Monsieur le président, monsieur le secrétaire d’État, mes chers collègues, à Lille-II, il y a quelques années, la faculté de droit avait décidé d’ouvrir un master de droit consacré à la direction des structures dans le champ social. J’en étais le professeur de droit de la famille.
Quelques étudiants avaient choisi de s’intéresser, pour leur stage de validation d’études, à la problématique des grossesses précoces dans le Nord, nombreuses selon les statistiques. Les étudiants voulaient rencontrer les jeunes filles concernées afin d’étudier leurs difficultés et voir comment les assistantes sociales pouvaient leur apporter une aide personnalisée et leur donner une chance de sortir de la précarité. À leur grand étonnement, les équipes éducatives les ont dirigés vers les collèges. Eh oui, c’est bien dans des collèges que ces étudiants ont pu rencontrer des filles en situation de grossesse précoce ! Je me souviendrai toujours de cette anecdote glaçante, et je souhaitais la partager avec le Sénat et avec vous, monsieur le secrétaire d’État.

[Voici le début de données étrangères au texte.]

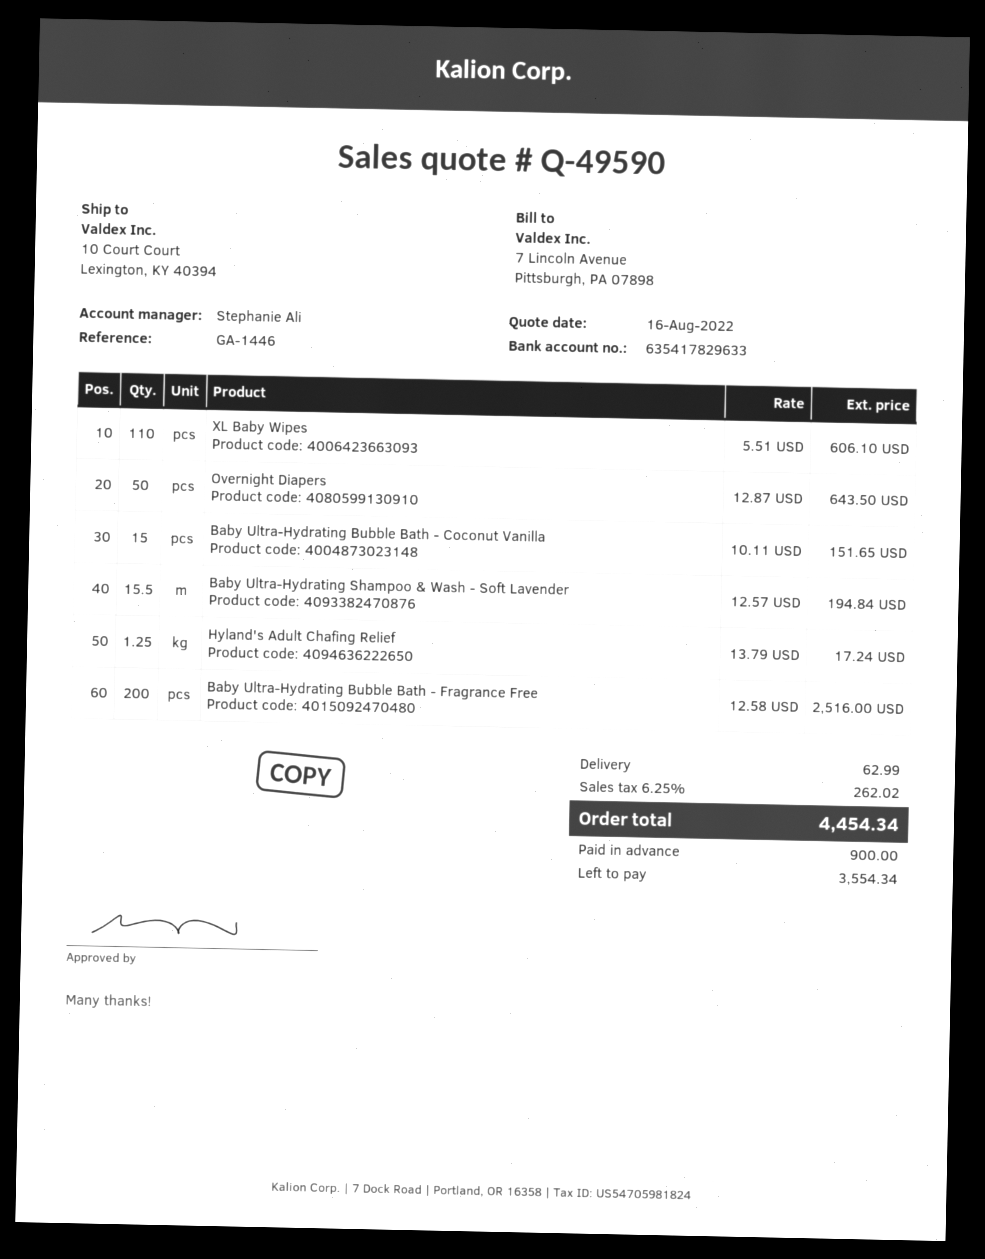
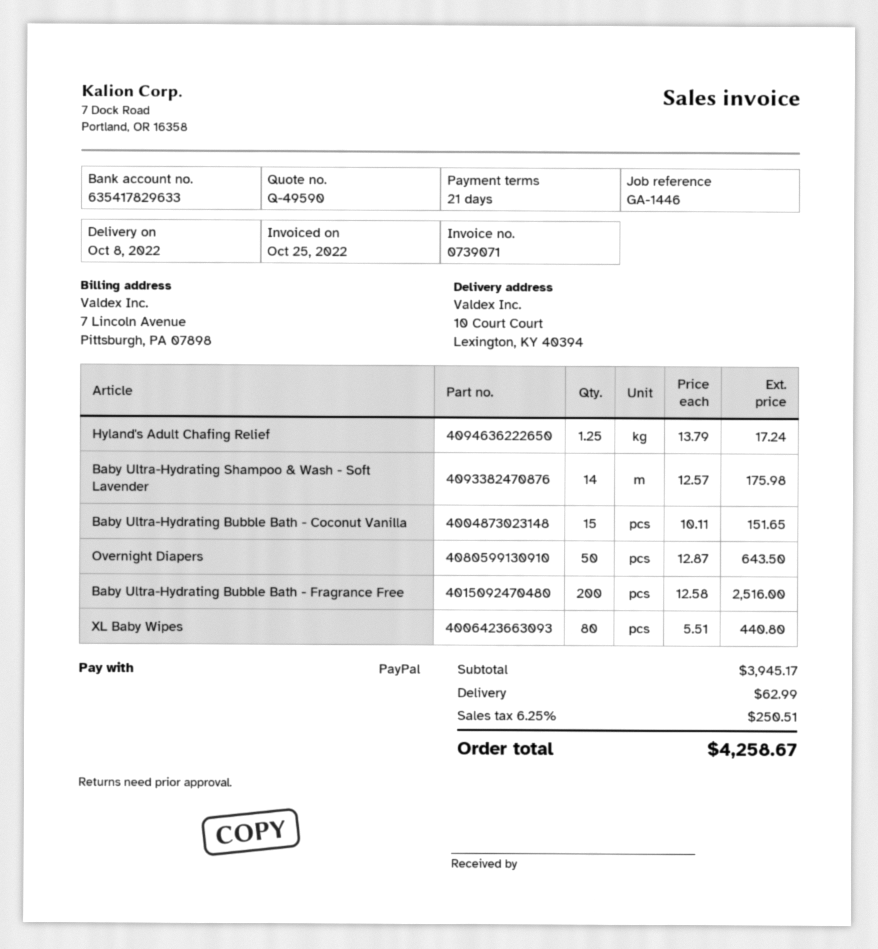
XL Baby Wipes: 110 x 5.51 = 606.10 -> 80 x 5.51 = 440.80
Baby Ultra-Hydrating Shampoo & Wash - Soft Lavender: 15.5 x 12.57 = 194.84 -> 14 x 12.57 = 175.98
tax: 6.25% = 262.02 -> 6.25% = 250.51
total: 4454.34 -> 4258.67

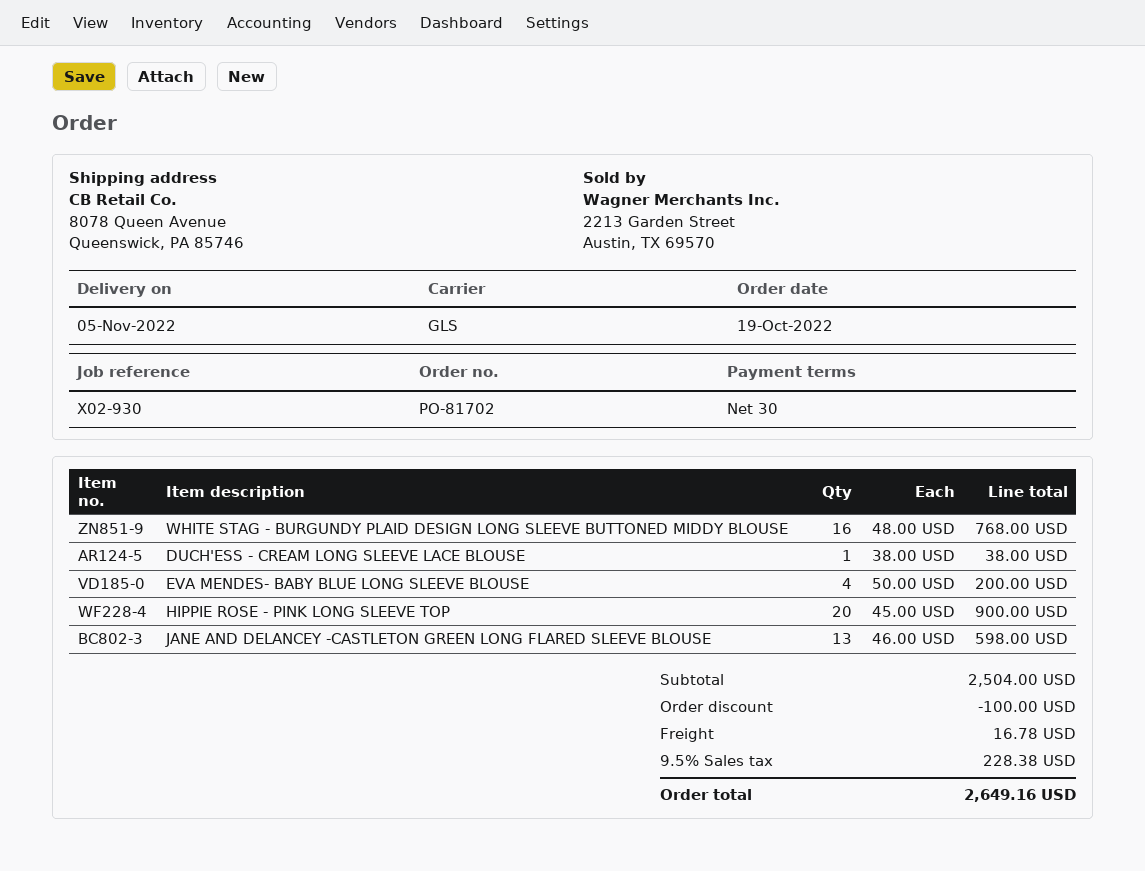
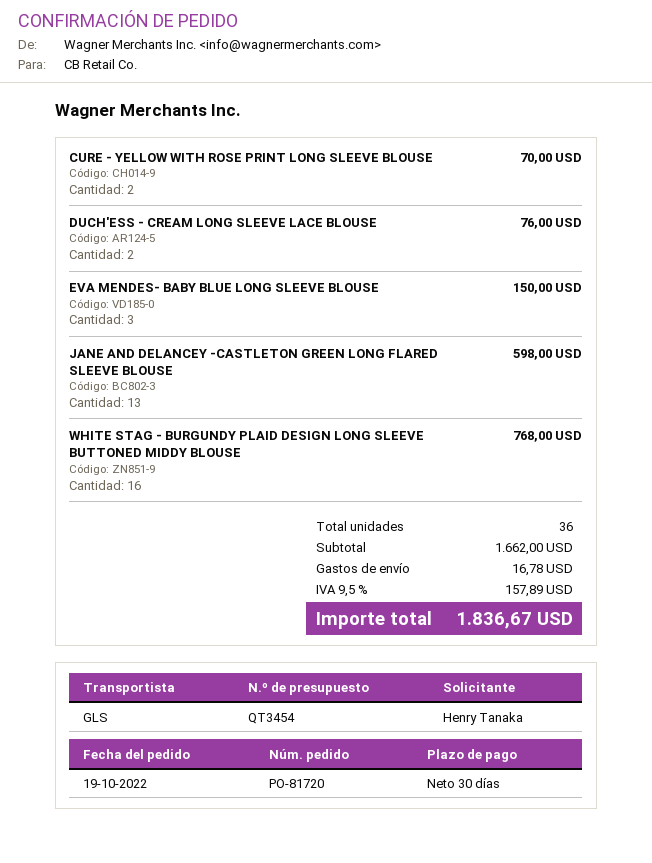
order number: PO-81702 -> PO-81720
DUCH'ESS - CREAM LONG SLEEVE LACE BLOUSE: 1 for 38.00 -> 2 for 76.00
EVA MENDES- BABY BLUE LONG SLEEVE BLOUSE: 4 for 200.00 -> 3 for 150.00
HIPPIE ROSE - PINK LONG SLEEVE TOP: 20 for 900.00 -> none
CURE - YELLOW WITH ROSE PRINT LONG SLEEVE BLOUSE: none -> 2 for 70.00
subtotal: 2504.00 -> 1662.00
discount: 100.00 -> none
tax: 9.5% = 228.38 -> 9.5% = 157.89
total: 2649.16 -> 1836.67

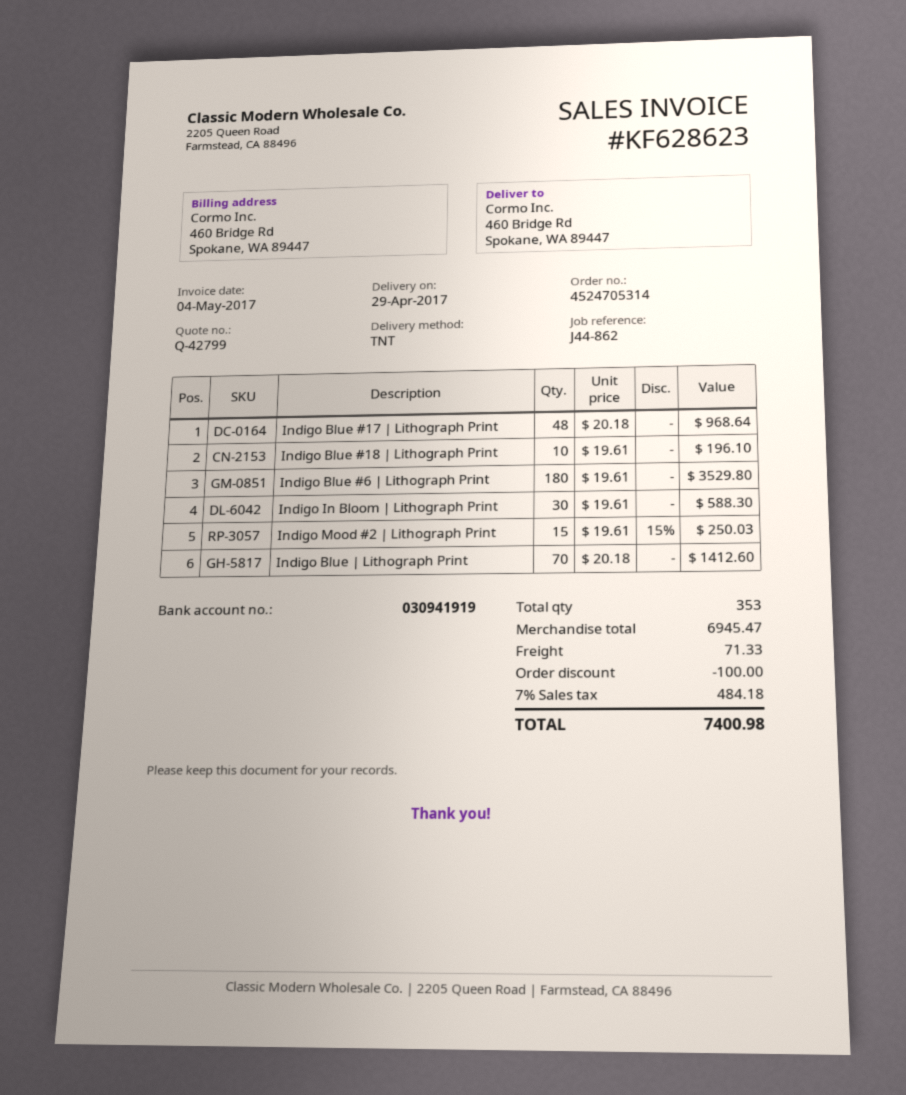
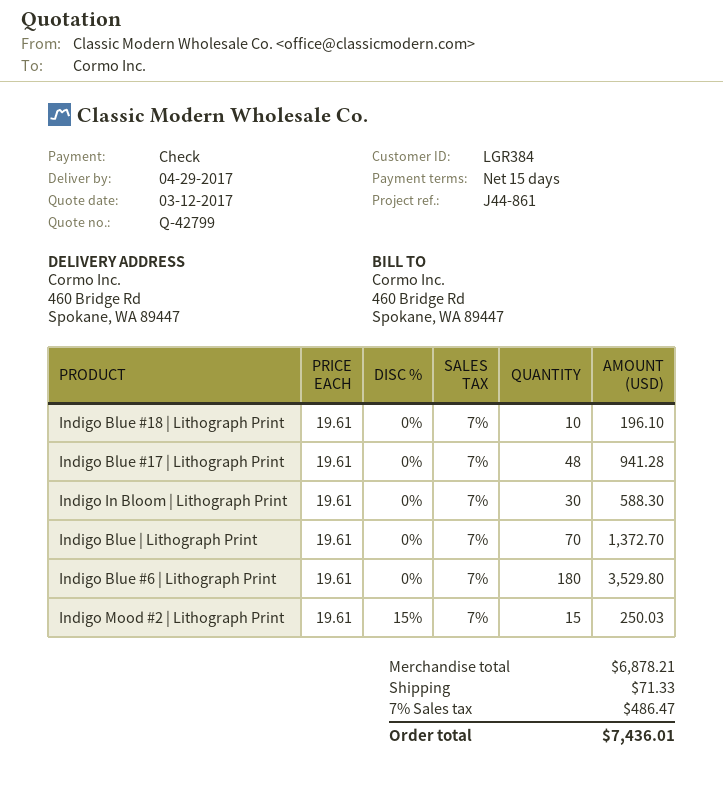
reference: J44-862 -> J44-861
Indigo Blue #17 | Lithograph Print: 48 x 20.18 = 968.64 -> 48 x 19.61 = 941.28
Indigo Blue | Lithograph Print: 70 x 20.18 = 1412.60 -> 70 x 19.61 = 1372.70
subtotal: 6945.47 -> 6878.21
discount: 100.00 -> none
tax: 7% = 484.18 -> 7% = 486.47
total: 7400.98 -> 7436.01

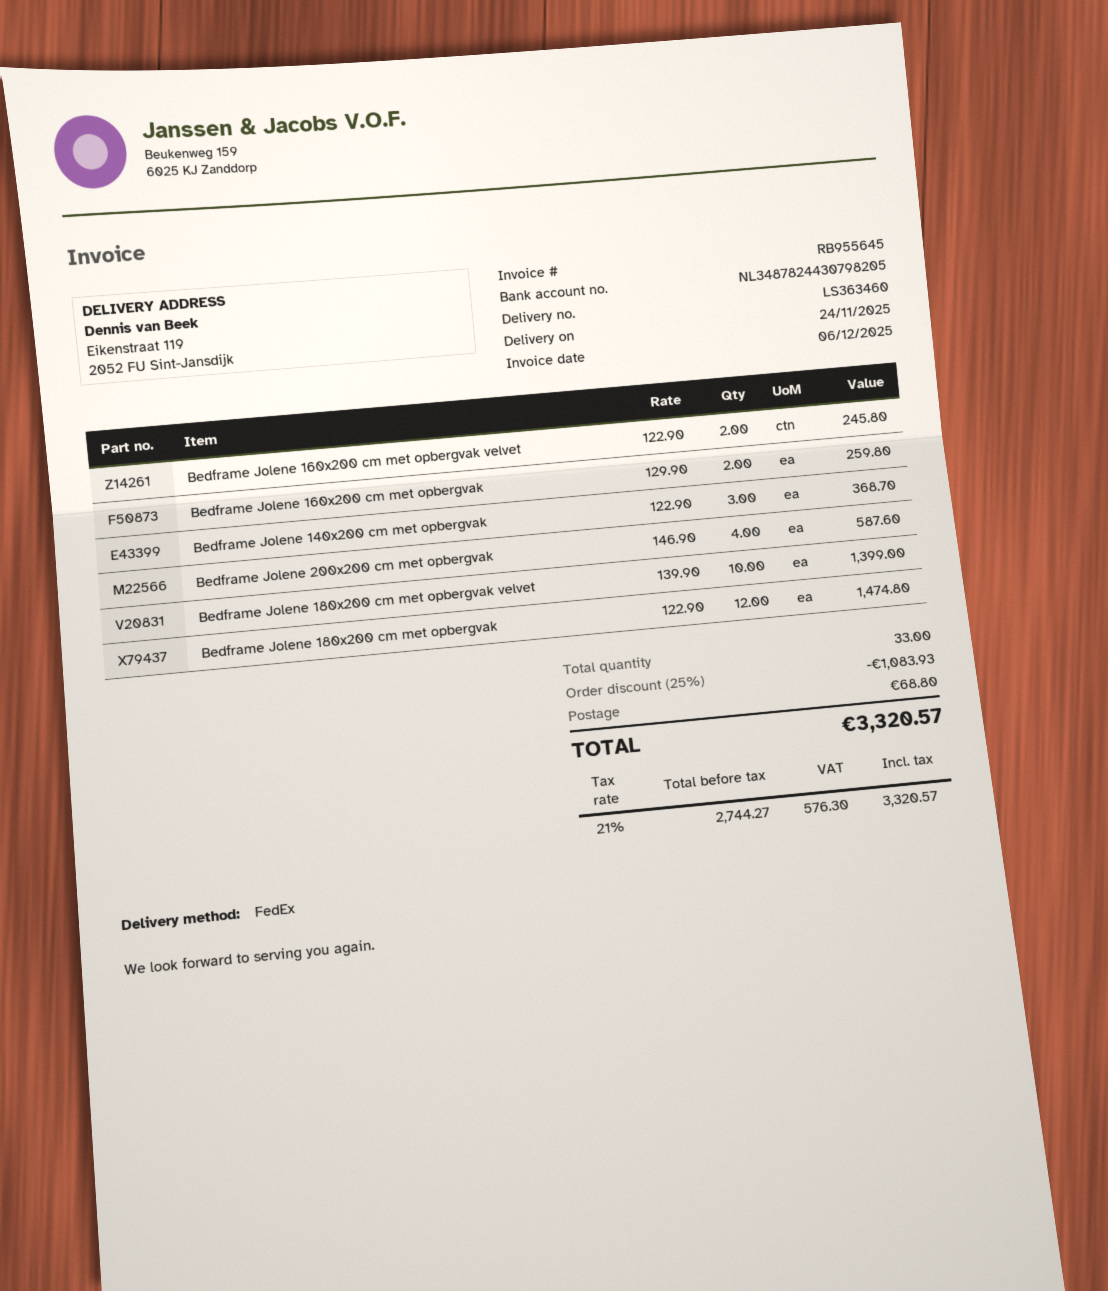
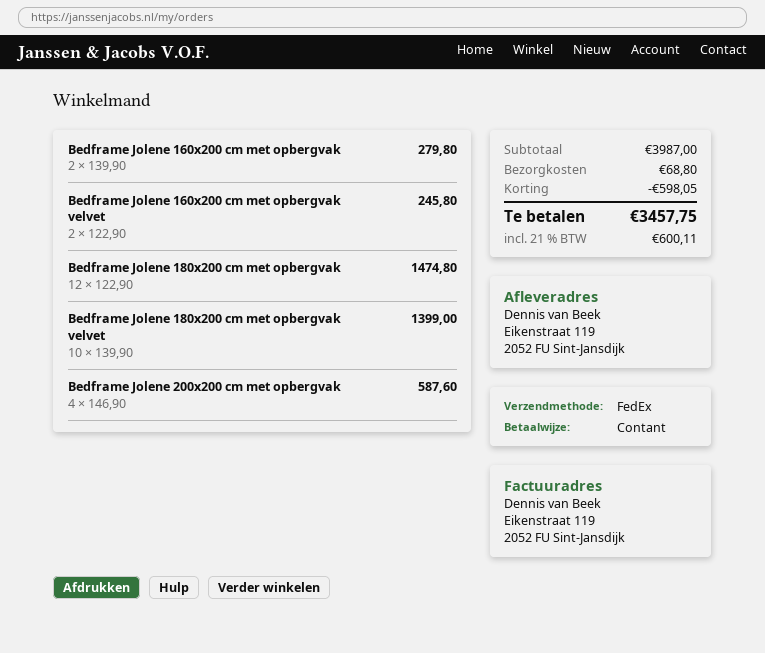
Bedframe Jolene 160x200 cm met opbergvak: 2 x 129.90 = 259.80 -> 2 x 139.90 = 279.80
Bedframe Jolene 140x200 cm met opbergvak: 3 x 122.90 = 368.70 -> none
discount: 1083.93 -> 598.05
tax: 21% = 576.30 -> 21% = 600.11
total: 3320.57 -> 3457.75

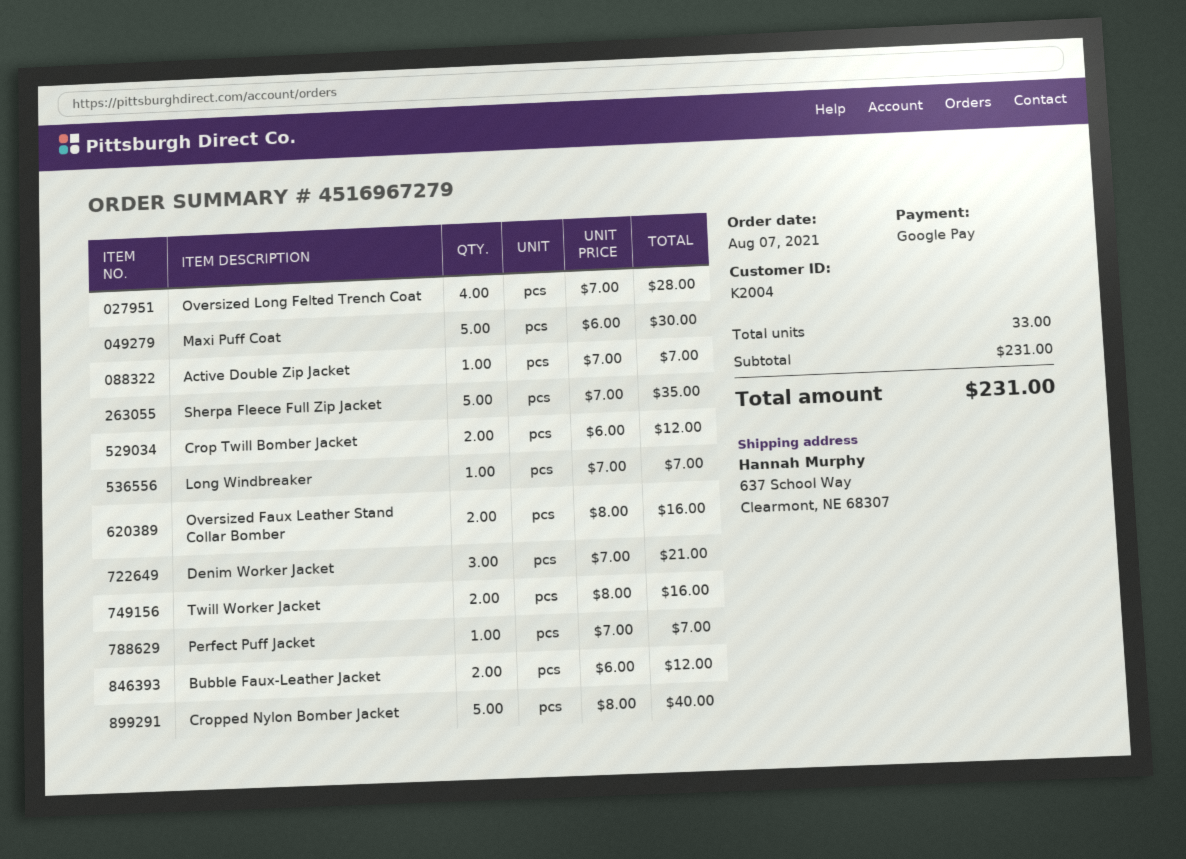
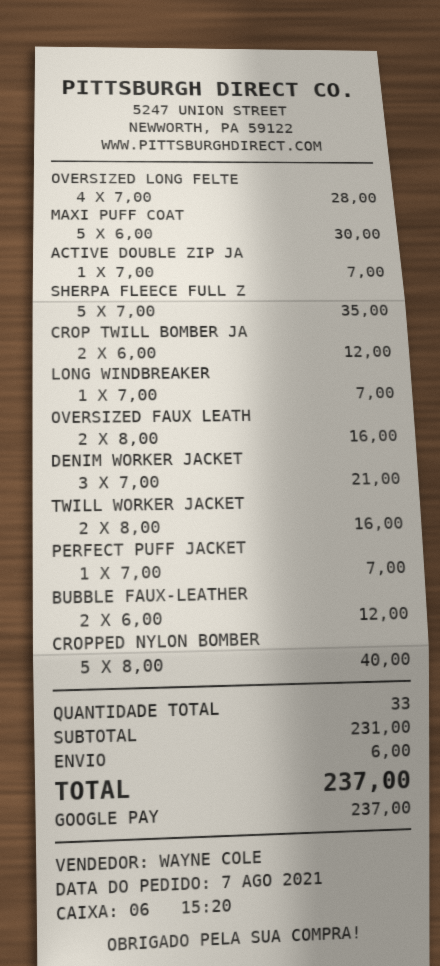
shipping: none -> 6.00
total: 231.00 -> 237.00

Conseillère générale, je me rendais très souvent dans les foyers de mères enfants du Nord. J’y ai vu des jeunes filles en grande précarité, confrontées au plus grand des défis : être mère. Certaines d’entre elles avaient même deux petits lits dans leur chambre, un à barreaux et un berceau. Beaucoup étaient protégées pour elles-mêmes en tant que mineures en danger et leur propre enfant faisait aussi l’objet d’une protection judiciaire d’assistance éducative.
Notre système d’éducation sexuelle préventive ne semble pas être suffisamment efficace. Je voulais profiter de nos débats pour retracer ce contexte, national et régional, en particulier devant vous, monsieur le secrétaire d’État.
Ayons une pensée pour toutes les petites Françaises nées ce jour ! Quel sort sera réservé à Marie, à Sarah ou à Inès ? La logique voudrait qu’elles soient égales en tout point à leurs compatriotes masculins, tous les citoyens naissant libres et égaux en droits en France… Si elles étaient nées ailleurs sur le globe, elles auraient pu subir des mutilations sexuelles moyenâgeuses, telles que l’excision. Pas en France, me direz-vous… C’est pourtant le cas, car la réalité est plus sombre.
Selon le collectif Excision, parlons-en !, plus de 60 000 femmes ayant subi cette pratique vivent en France de nos jours et près de 500 000 dans toute l’Union européenne. Et ces chiffres croissent chaque année ! Comment l’accepter ? Encore en France, près de 70 000 de nos jeunes filles vivraient dans la crainte d’un mariage forcé.
La présente proposition de résolution pour soutenir la lutte contre le mariage des enfants, les grossesses précoces et les mutilations sexuelles féminines est donc indéniablement nécessaire.
En France, la législation n’a cessé d’évoluer depuis la fin de la Seconde Guerre mondiale pour parvenir, en principe, à une égalité des droits entre les femmes et les hommes. Je ne peux m’empêcher d’avoir une pensée pour Simone Veil, notre exemple à tous, et je suis très heureuse que ce sentiment soit partagé dans cet hémicycle.
Mais il reste encore beaucoup à faire pour changer les mentalités dans l’Hexagone et au-delà. Un flash d’information circule en ce moment sur les écrans de télévision pour dire qu’il n’y a rien de viril à frapper une fille. J’espère que ce message sera entendu et fera évoluer la mentalité des jeunes garçons.
J’ai passé ma vie universitaire à me féliciter de voir des jeunes femmes sortir majors de leurs promotions, rafler les premières places dans des concours prestigieux et s’affirmer dans leurs vies professionnelles. Je ne peux m’empêcher, malgré tout, de m’étonner de leur absence dans les plus hautes sphères de notre société.
Le temps a fait son œuvre et les femmes sont de plus en plus nombreuses à décrocher la place qu’elles méritent, mais cette progression est encore trop lente.
Profitons de l’occasion de cette proposition de résolution pour réaffirmer nos principes, nos valeurs, notre richesse la plus fondamentale ! Car c’est une fois que nous aurons combattu et vaincu nos propres démons que nous pourrons faire entendre de manière forte et fière la voix de la France à l’international, celle d’une Nation unie dans l’égalité et qui donne les mêmes droits et opportunités à tous ses enfants, filles ou garçons.
Pour toutes les filles du monde, je voterai, avec une grande satisfaction, cette proposition de résolution.